Many recent source separation systems are designed to separate a fixed number of sources out of a mixture. In the cases where the source activation patterns are unknown, such systems have to either adjust the number of outputs or to identify invalid outputs from the valid ones. Iterative separation methods have gain much attention in the community as they can flexibly decide the number of outputs, however (1) they typically rely on long-term information to determine the stopping time for the iterations, which makes them hard to operate in a causal setting; (2) they lack a "fault tolerance" mechanism when the estimated number of sources is different from the actual number. In this paper, we propose a simple training method, the auxiliary autoencoding permutation invariant training (A2PIT), to alleviate the two issues. A2PIT assumes a fixed number of outputs and uses auxiliary autoencoding loss to force the invalid outputs to be the copies of the input mixture, and detects invalid outputs in a fully unsupervised way during inference phase. Experiment results show that A2PIT is able to improve the separation performance across various numbers of speakers and effectively detect the number of speakers in a mixture.

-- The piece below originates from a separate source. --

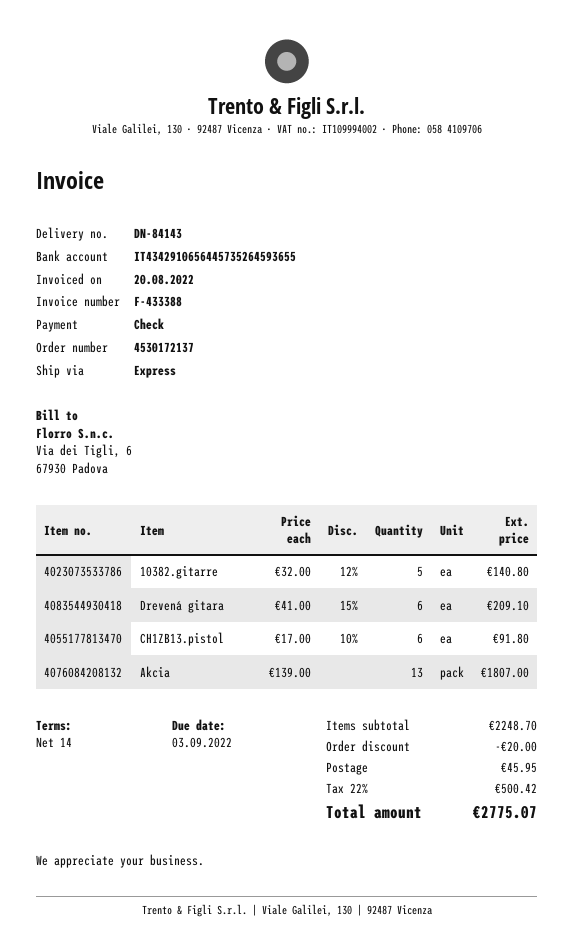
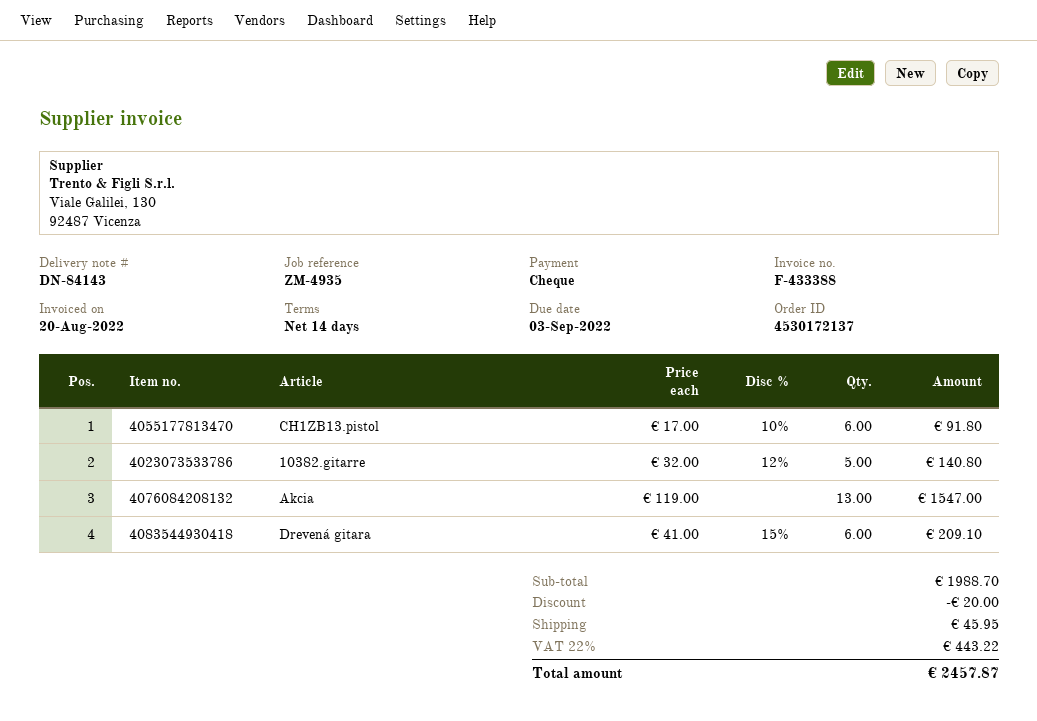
Akcia: 13 x 139.00 = 1807.00 -> 13 x 119.00 = 1547.00
subtotal: 2248.70 -> 1988.70
tax: 22% = 500.42 -> 22% = 443.22
total: 2775.07 -> 2457.87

许多最近的源分离系统旨在从混合物中分离出固定数量的源。在源激活模式未知的情况下,此类系统必须调整输出数量或从有效输出中识别无效输出。迭代分离方法由于可以灵活决定输出的数量而在社区中备受关注,但是(1)它们通常依赖于长期信息来确定迭代的停止时间,这使得它们难以在因果关系中操作环境; (2)当估计的来源数量与实际数量不同时,他们缺乏“容错”机制。在本文中,我们提出了一种简单的训练方法,即辅助自编码置换不变训练(A2PIT),以缓解这两个问题。A2PIT 假设输出数量固定,并使用辅助自动编码损失强制无效输出成为输入混合的副本,并在推理阶段以完全无监督的方式检测无效输出。实验结果表明,A2PIT 能够提高跨不同说话人数量的分离性能,并有效地检测混合中说话人的数量。